Exercise:
Would you go through the records below and copy each line with the string "Issue"?

Material to process:

——

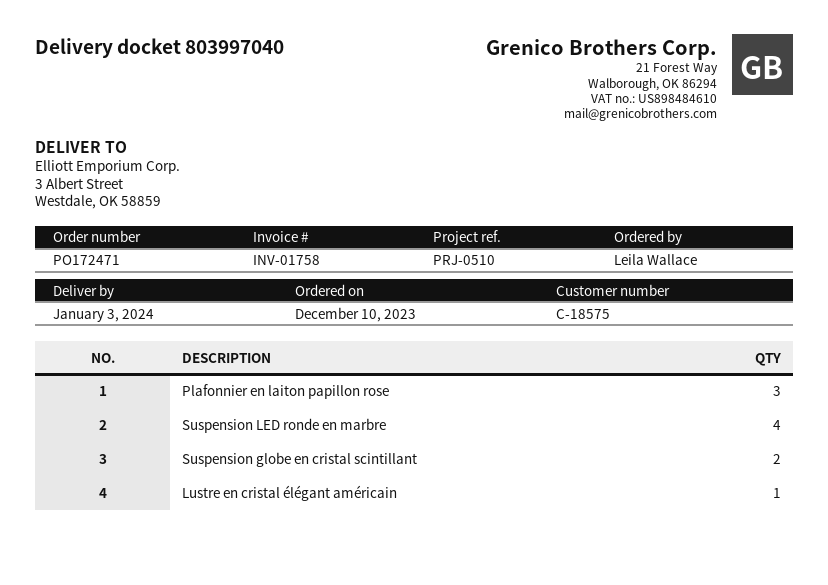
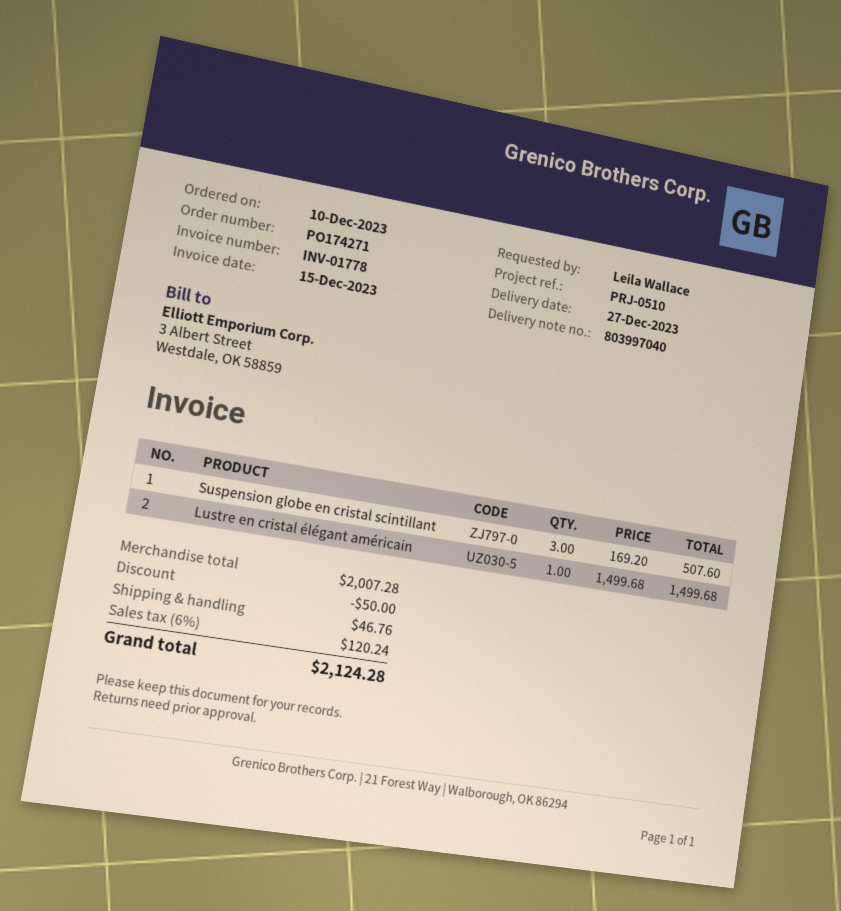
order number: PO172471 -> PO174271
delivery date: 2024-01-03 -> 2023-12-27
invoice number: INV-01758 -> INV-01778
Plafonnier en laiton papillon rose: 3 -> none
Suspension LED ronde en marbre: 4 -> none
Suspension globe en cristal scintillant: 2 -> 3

——

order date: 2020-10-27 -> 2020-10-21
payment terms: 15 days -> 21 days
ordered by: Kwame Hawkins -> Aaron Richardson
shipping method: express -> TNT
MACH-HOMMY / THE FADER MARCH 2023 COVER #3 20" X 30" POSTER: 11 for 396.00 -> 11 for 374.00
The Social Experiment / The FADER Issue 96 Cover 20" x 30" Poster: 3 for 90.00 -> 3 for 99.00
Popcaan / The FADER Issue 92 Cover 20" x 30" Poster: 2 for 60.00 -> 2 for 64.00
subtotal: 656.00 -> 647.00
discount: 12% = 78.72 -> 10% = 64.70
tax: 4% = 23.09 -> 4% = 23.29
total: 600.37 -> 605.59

——

Completed task:
The Social Experiment / The FADER Issue 96 Cover 20" x 30" Poster: 3 for 90.00 -> 3 for 99.00
Popcaan / The FADER Issue 92 Cover 20" x 30" Poster: 2 for 60.00 -> 2 for 64.00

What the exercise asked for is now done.